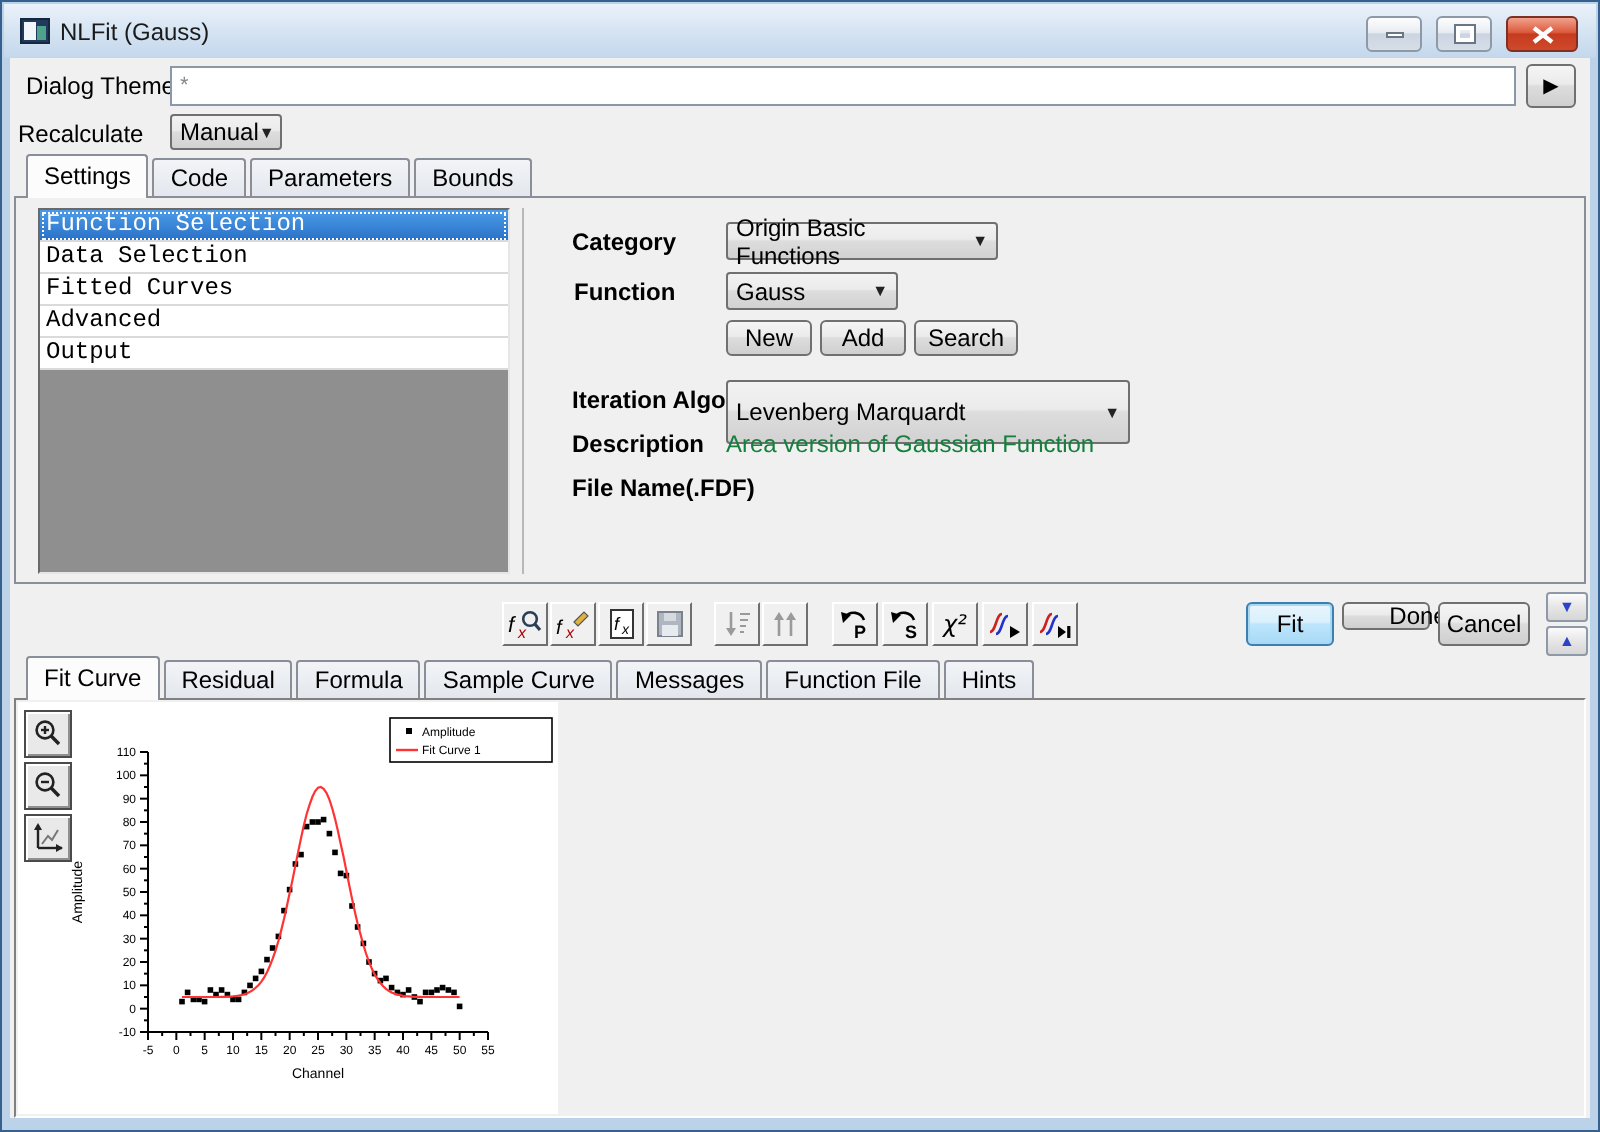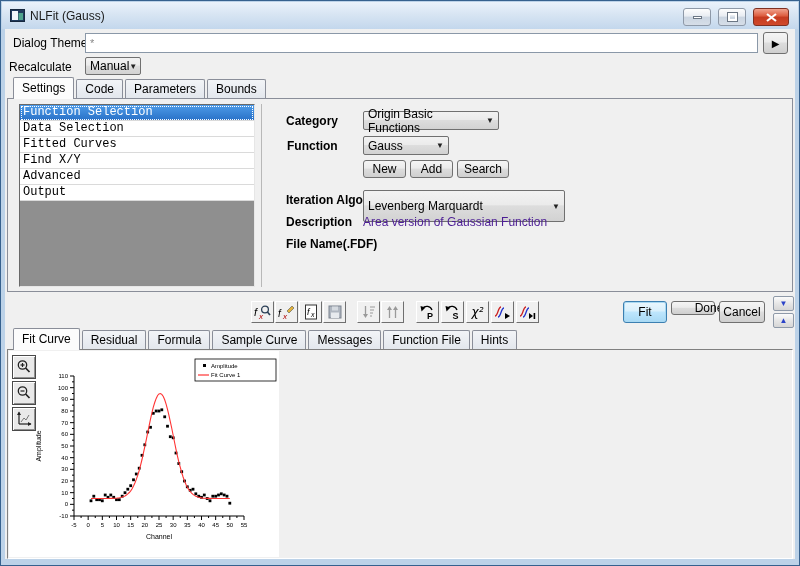--- a/index.html
+++ b/index.html
@@ -115,7 +115,6 @@
       <div class="listitem sel">Function Selection</div>
       <div class="listitem">Data Selection</div>
       <div class="listitem">Fitted Curves</div>
-      <div class="listitem">Find X/Y</div>
       <div class="listitem">Advanced</div>
       <div class="listitem">Output</div>
     </div>

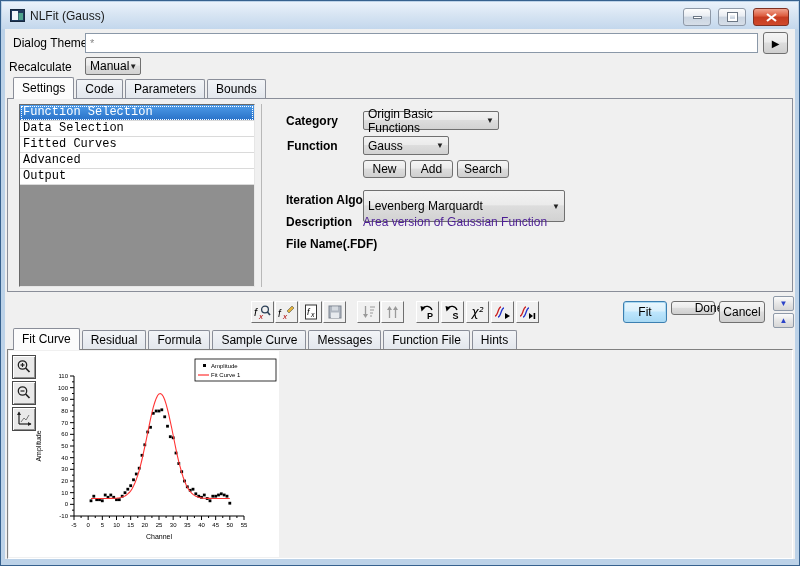--- a/index.html
+++ b/index.html
@@ -45,7 +45,7 @@
   .listitem{height:15px;line-height:15px;background:#fff;border-bottom:1px solid #DADADA;padding:0 3px;white-space:nowrap;}
   .listitem.sel{background:linear-gradient(#4D9BE8,#2A72C8);color:#fff;outline:1px dotted #fff;outline-offset:-2px;}
 
-  .bluetext{color:#4c1d95;}
+  .bluetext{color:#15803d;}
   .toolbtn{position:absolute;width:23px;height:22px;box-sizing:border-box;background:#F0F0F0;
     border:1px solid;border-color:#FFFFFF #6F6F6F #6F6F6F #FFFFFF;
     display:flex;align-items:center;justify-content:center;}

---------------

- [EXERCISE]: Look through the entries above, find each line containing "solid", and copy it.

- [SOLUTION BELOW]:
   .listitem{height:15px;line-height:15px;background:#fff;border-bottom:1px solid #DADADA;padding:0 3px;white-space:nowrap;}
     border:1px solid;border-color:#FFFFFF #6F6F6F #6F6F6F #FFFFFF;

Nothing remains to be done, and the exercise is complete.